Just one question – what’s romaine lettuce?
Look forward to your next recipe.
Keith Davis’s last blog post..Laugh and the world…
@Naomi: What? Really? Is it uncommon to see mentions of black holes in recipes?
@Keith: Apparently it reached the West via Rome (you know, where Caesar is) and that’s why it’s called romaine lettuce.
Well, maybe they are more common than we think! Maybe the black holes aren’t feeding. If they were, they’d give off light, and we could see them and then we’d know just how many are commonly found in recipes
PS. Mmm, I’m such a geek!
I understand all the process to prepare this salad but I’m confused about the way to achieve the specified 23 MPH at the moment of stepping into the black hole. Should we use a skateboard, a scooter or something similar? I cannot run that fast!

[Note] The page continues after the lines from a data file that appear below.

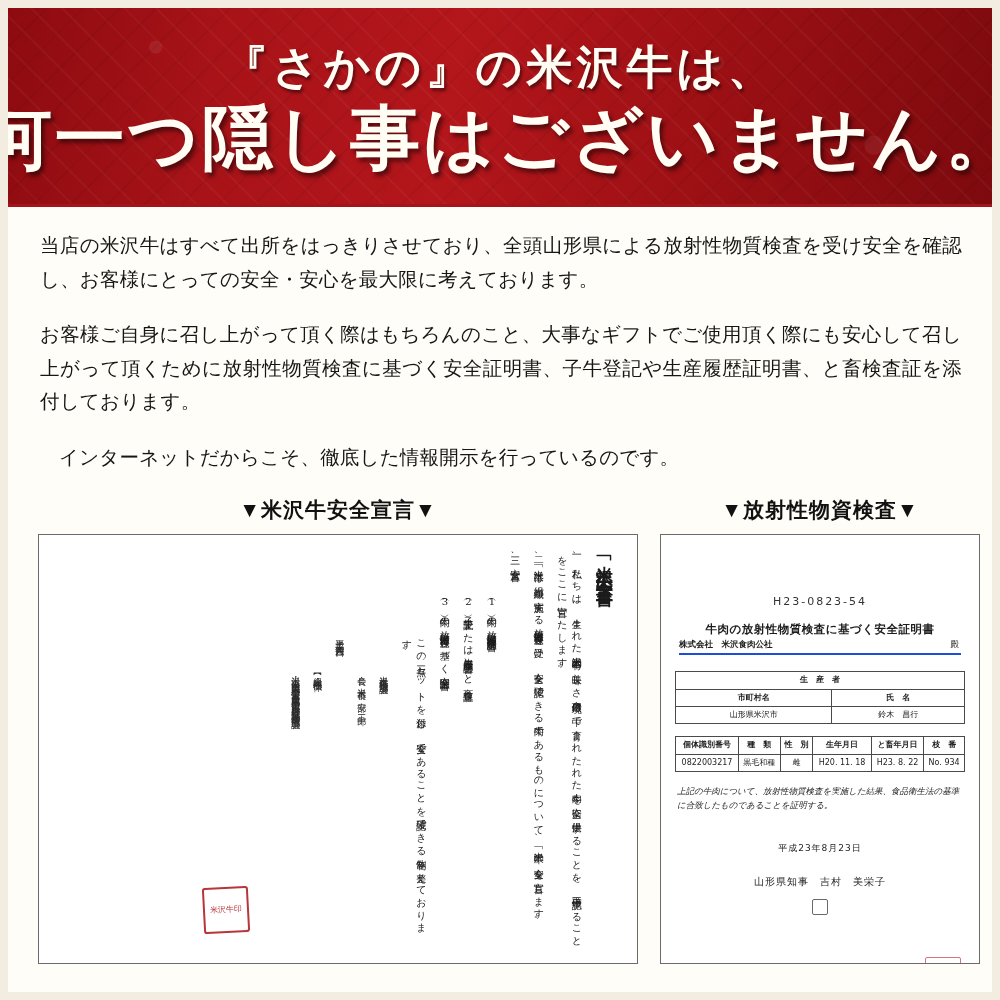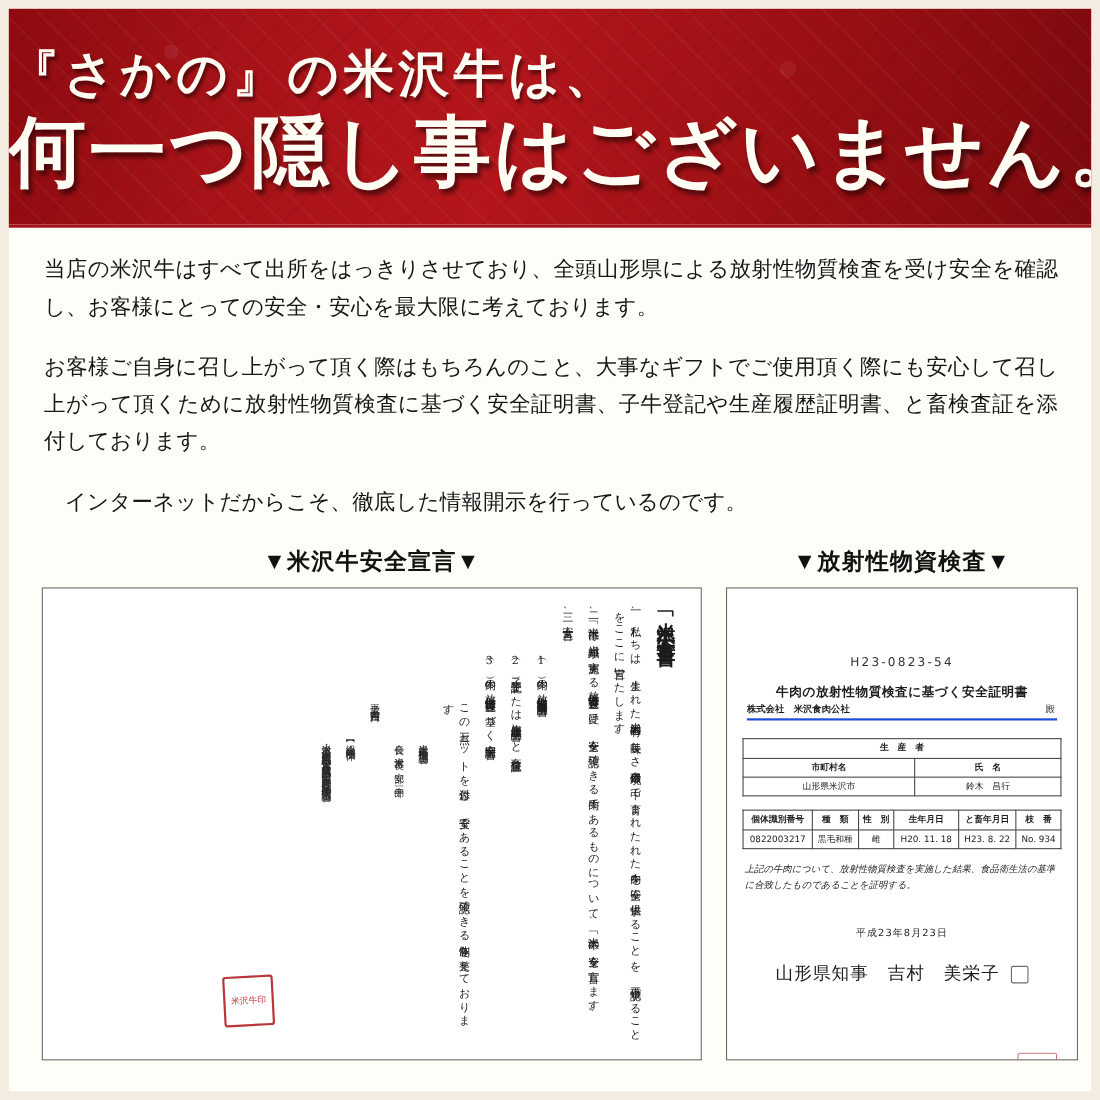--- a/index.html
+++ b/index.html
@@ -45,20 +45,21 @@
       repeating-linear-gradient(45deg, rgba(255,255,255,0.035) 0 2px, transparent 2px 22px),
       repeating-linear-gradient(-45deg, rgba(0,0,0,0.05) 0 2px, transparent 2px 26px);
     pointer-events: none;
   }
   .banner-inner {
     position: relative;
     z-index: 2;
     height: 100%;
     display: flex;
     flex-direction: column;
+    align-items: center;
     justify-content: center;
     gap: 2px;
   }
   .banner-line1 {
     color: #fffdf4;
     font-family: "DejaVu Serif", "Liberation Serif", serif;
     font-size: 46px;
     font-weight: 700;
     letter-spacing: 4px;
     text-shadow: 2px 3px 3px rgba(0,0,0,0.45);
@@ -239,22 +240,23 @@
     text-align: center;
     font-size: 9px;
     margin-bottom: 20px;
     letter-spacing: 1px;
   }
   .cert-sign {
     display: flex;
     align-items: center;
     justify-content: center;
     gap: 10px;
-    font-size: 16px;
+    font-size: 10px;
     letter-spacing: 1px;
+    flex-direction: column;
   }
   .cert-stamp {
     position: absolute;
     right: 4px;
     bottom: 6px;
     width: 34px;
     height: 34px;
     border: 1.5px solid #c0494d;
     color: #c0494d;
     font-size: 7px;

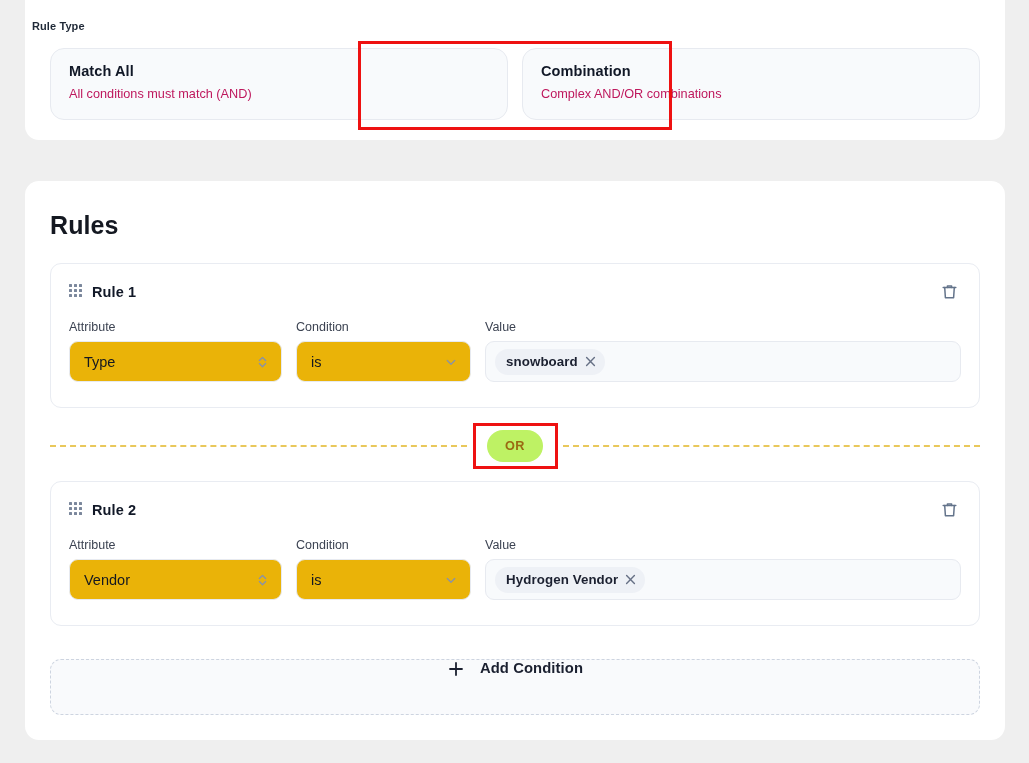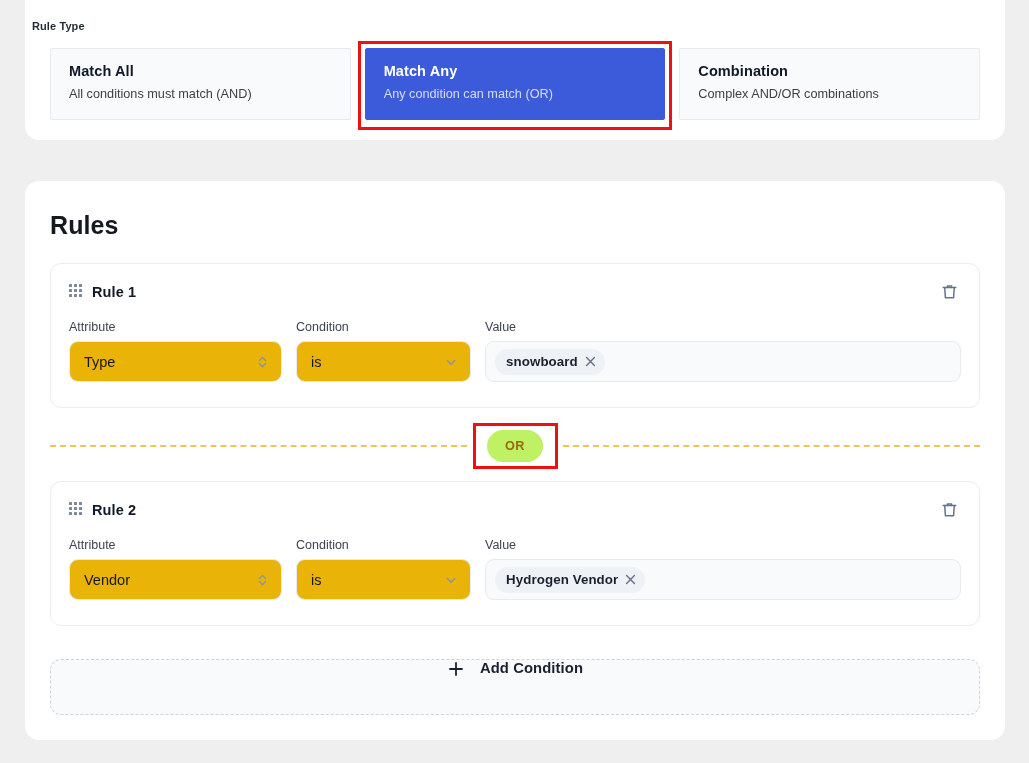--- a/index.html
+++ b/index.html
@@ -55,36 +55,36 @@
     position: absolute;
     left: 50px;
     top: 48px;
     width: 930px;
     display: flex;
     gap: 14px;
   }
   .ruletype-opt {
     flex: 1 1 0;
     height: 72px;
-    border-radius: 2px;
+    border-radius: 14px;
     border: 1px solid #e7eaf0;
     background: #f8fafc;
     padding: 13px 18px 0 18px;
   }
   .ruletype-opt .opt-title {
     font-size: 14.5px;
     font-weight: bold;
     color: #111827;
     line-height: 19px;
     letter-spacing: 0.1px;
   }
   .ruletype-opt .opt-desc {
     margin-top: 5px;
     font-size: 12.7px;
-    color: #404040;
+    color: #be185d;
     line-height: 16px;
   }
   .ruletype-opt.selected {
     background: #3b5bdb;
     border-color: #3b5bdb;
   }
   .ruletype-opt.selected .opt-title { color: #ffffff; }
   .ruletype-opt.selected .opt-desc  { color: #d4ddf8; }
 
   
@@ -312,24 +312,20 @@
 
   <div class="ruletype-label">Rule Type</div>
 
   <div class="ruletype-row">
 
     <div class="ruletype-opt">
       <div class="opt-title">Match All</div>
       <div class="opt-desc">All conditions must match (AND)</div>
     </div>
 
-    <div class="ruletype-opt selected">
-      <div class="opt-title">Match Any</div>
-      <div class="opt-desc">Any condition can match (OR)</div>
-    </div>
 
     <div class="ruletype-opt">
       <div class="opt-title">Combination</div>
       <div class="opt-desc">Complex AND/OR combinations</div>
     </div>
 
   </div>
 
   <div class="hl-ring hl-matchany"></div>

Also, to give the right north-east-west direction, can I set the oven in the backyard in a turning table? Will it change the end results?
By the way, is it OK to use generic uranium? (it’s cheaper!)
Raul
Alien Ghost’s last blog post..Hooking Up On Love
The turning table is a great idea! Go ahead and do it.
Generic uranium works but the black hole stability may vary. Try a few different brands for best result.